The firm will use the funds to support the launch and roll-out of a new artificial intelligence (AI) data platform, which will translate what patients are saying into “actionable pharma-grade intelligence”. As part of these plans, the business intends to take on nine additional employees.
Talking Medicines, which is led by chief executive Jo Halliday alongside co-founders Dr Elizabeth Fairley and Dr Scott Crae, uses a combination of AI, machine learning and natural language processing tech tools to capture and analyse the conversations and behaviours of patients at home, with the aim of transforming big pharma’s understanding of patient sentiment.
Through mapping the patient voice from social media and connected devices to regulated medicine information, the firm is able to build “data points” to determine trends and patterns of patient sentiment. This intelligence enables pharmaceutical companies to make “patient-centric marketing decisions”.

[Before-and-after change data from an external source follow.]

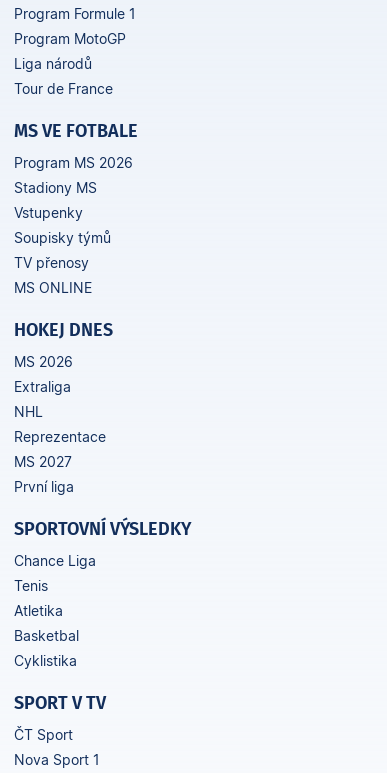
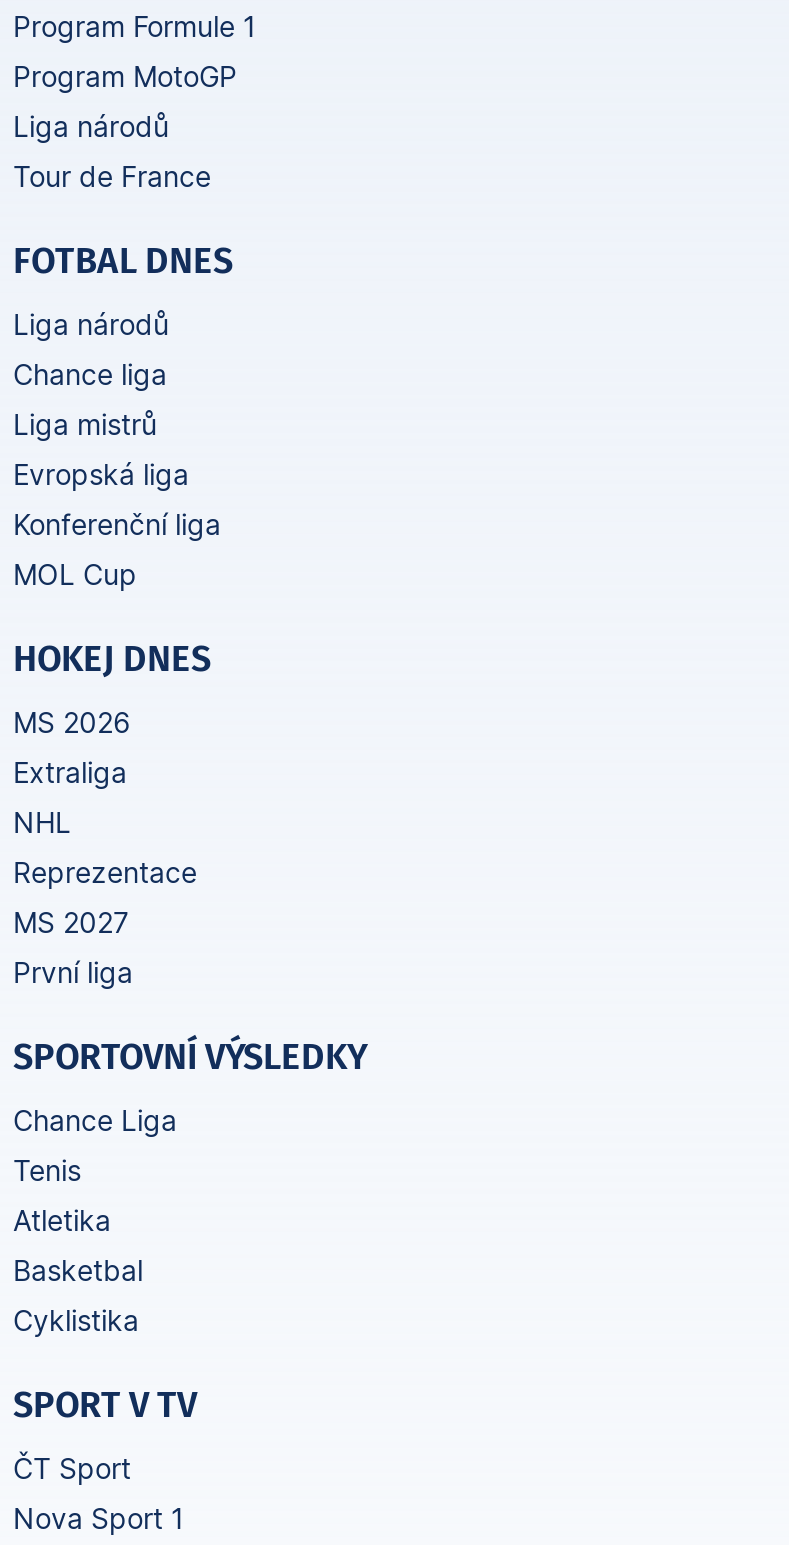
- MS VE FOTBALE
+ FOTBAL DNES

- Program MS 2026
+ Liga národů

- Stadiony MS
+ Chance liga

- Vstupenky
+ Liga mistrů

- Soupisky týmů
+ Evropská liga

- TV přenosy
+ Konferenční liga

- MS ONLINE
+ MOL Cup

Halliday said: “We are delighted that Tern is joining our investor group, and [Tern chief executive] Al Sisto will be bringing his wealth of experience to the board.
“This investment will scale our team and the development of our tech tools to translate what patients are saying into actionable pharma grade intelligence through our global patient confidence score by medicine.”
The firm has raised £2.5m to date, including three previous seed funding rounds with previous investors including SIS Ventures and the Scottish Investment Bank.
Sisto added: “We are truly excited to add Talking Medicines to our portfolio. It is a company that brings expertise in artificial intelligence and machine learning to our portfolio with its platform and is solving a critical problem for an industry that spends around $30 billion on marketing annually, whilst lacking systematic data tools that can structure patient sentiment from social channels.”